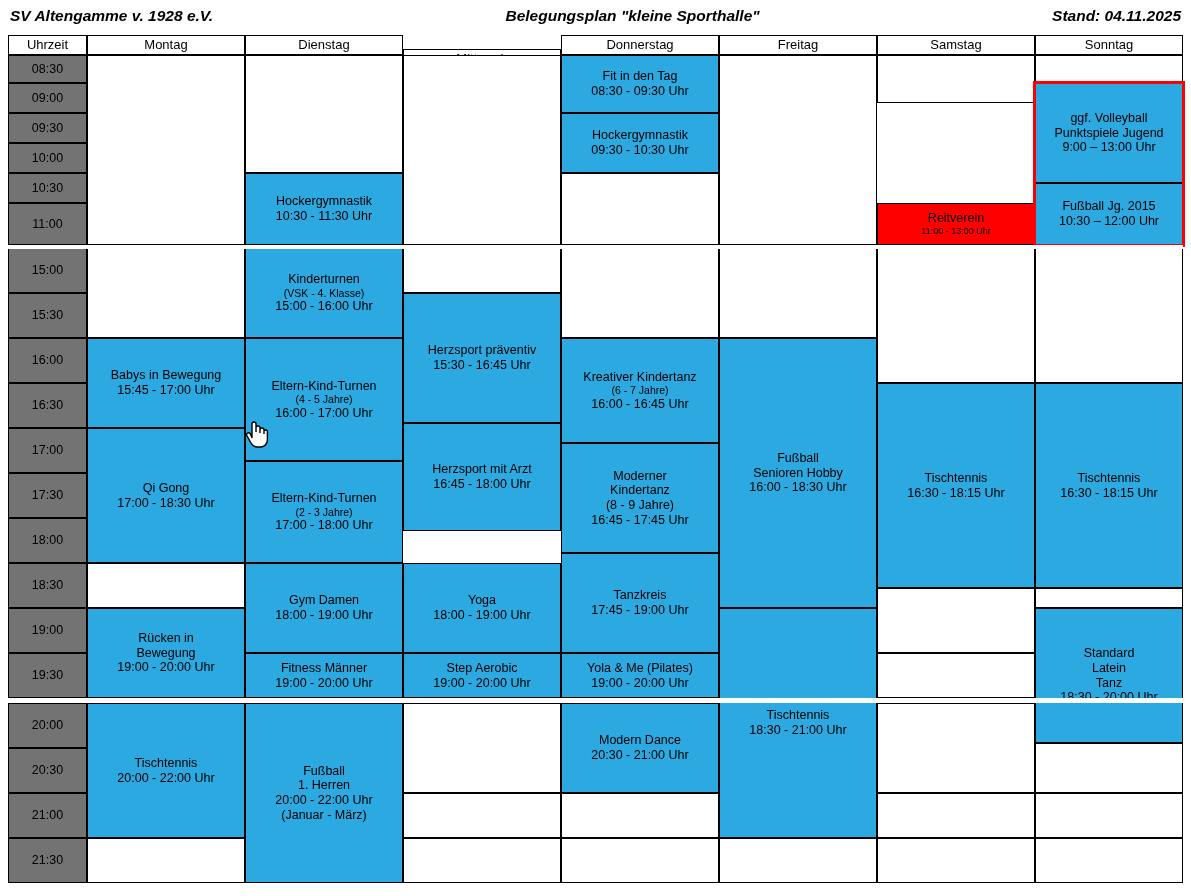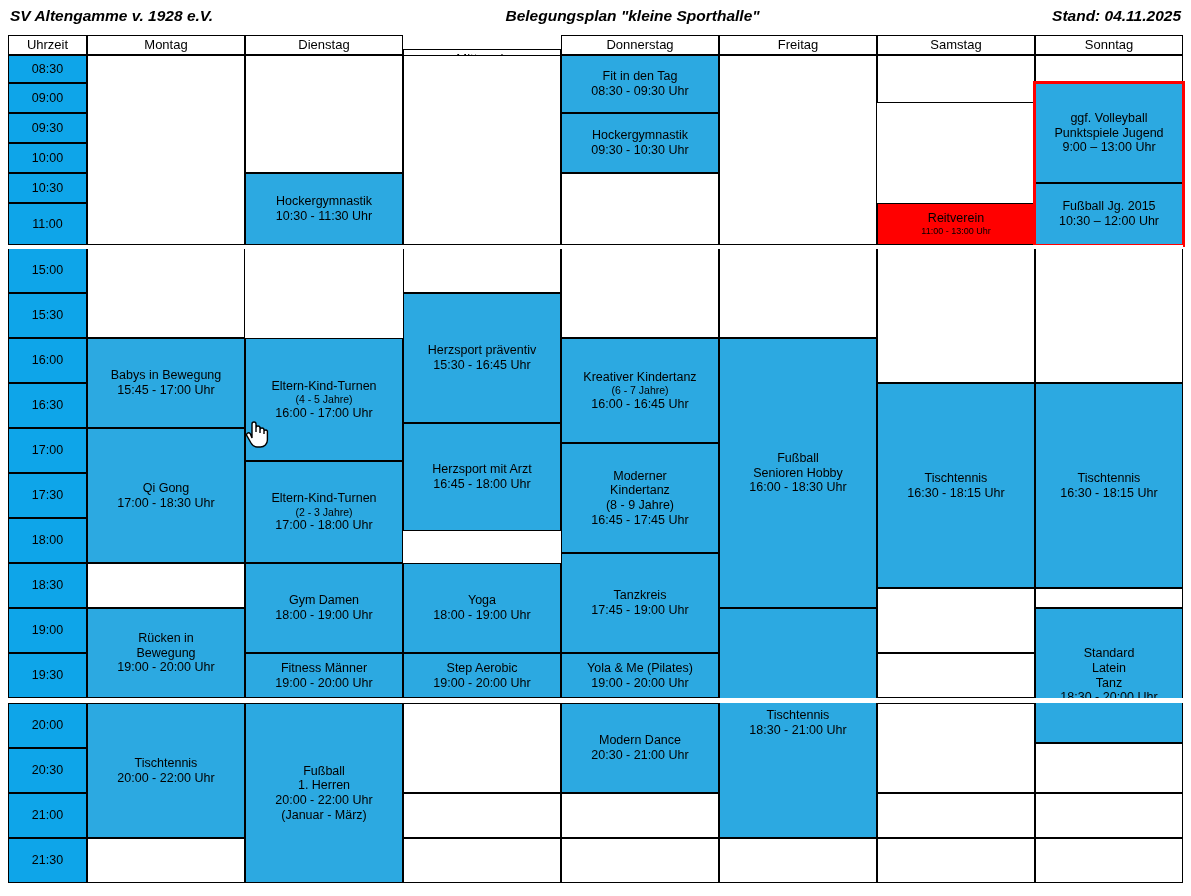--- a/index.html
+++ b/index.html
@@ -61,21 +61,21 @@
     text-align: center;
     overflow: hidden;
     background: #ffffff;
   }
   .daylabel {
     font-size: 13px;
     background: #ffffff;
   }
   .timelabel {
     font-size: 12.5px;
-    background: #0ea5e9;
+    background: #737373;
   }
   .blue {
     background: #2ca9e1;
   }
   .red {
     background: #ff0000;
   }
   .ev-line { display: block; }
   .ev-small { font-size: 10.5px; }
   .ev-tiny { font-size: 9px; }
@@ -201,20 +201,25 @@
       <span class="ev-line">Rücken in</span>
       <span class="ev-line">Bewegung</span>
       <span class="ev-line">19:00 - 20:00 Uhr</span>
     </div>
     <div class="cell blue" style="left:79px; top:668px; width:158px; height:135px;">
       <span class="ev-line">Tischtennis</span>
       <span class="ev-line">20:00 - 22:00 Uhr</span>
     </div>
     <div class="cell" style="left:79px; top:803px; width:158px; height:45px;"></div>
 
+    <div class="cell blue" style="left:237px; top:213px; width:158px; height:90px;">
+      <span class="ev-line">Kinderturnen</span>
+      <span class="ev-line ev-small">(VSK - 4. Klasse)</span>
+      <span class="ev-line">15:00 - 16:00 Uhr</span>
+    </div>
     <div class="cell blue" style="left:237px; top:303px; width:158px; height:123px;">
       <span class="ev-line">Eltern-Kind-Turnen</span>
       <span class="ev-line ev-small">(4 - 5 Jahre)</span>
       <span class="ev-line">16:00 - 17:00 Uhr</span>
     </div>
     <div class="cell blue" style="left:237px; top:426px; width:158px; height:102px;">
       <span class="ev-line">Eltern-Kind-Turnen</span>
       <span class="ev-line ev-small">(2 - 3 Jahre)</span>
       <span class="ev-line">17:00 - 18:00 Uhr</span>
     </div>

REQUIRED WORK: Set out exactly the run of lines that begins at the line holding "- 20:00 Uhr</span>" and ends at the last line of the data.

EXERCISE RESPONSE:
       <span class="ev-line">19:00 - 20:00 Uhr</span>
     </div>
     <div class="cell blue" style="left:79px; top:668px; width:158px; height:135px;">
       <span class="ev-line">Tischtennis</span>
       <span class="ev-line">20:00 - 22:00 Uhr</span>
     </div>
     <div class="cell" style="left:79px; top:803px; width:158px; height:45px;"></div>
 
+    <div class="cell blue" style="left:237px; top:213px; width:158px; height:90px;">
+      <span class="ev-line">Kinderturnen</span>
+      <span class="ev-line ev-small">(VSK - 4. Klasse)</span>
+      <span class="ev-line">15:00 - 16:00 Uhr</span>
+    </div>
     <div class="cell blue" style="left:237px; top:303px; width:158px; height:123px;">
       <span class="ev-line">Eltern-Kind-Turnen</span>
       <span class="ev-line ev-small">(4 - 5 Jahre)</span>
       <span class="ev-line">16:00 - 17:00 Uhr</span>
     </div>
     <div class="cell blue" style="left:237px; top:426px; width:158px; height:102px;">
       <span class="ev-line">Eltern-Kind-Turnen</span>
       <span class="ev-line ev-small">(2 - 3 Jahre)</span>
       <span class="ev-line">17:00 - 18:00 Uhr</span>
     </div>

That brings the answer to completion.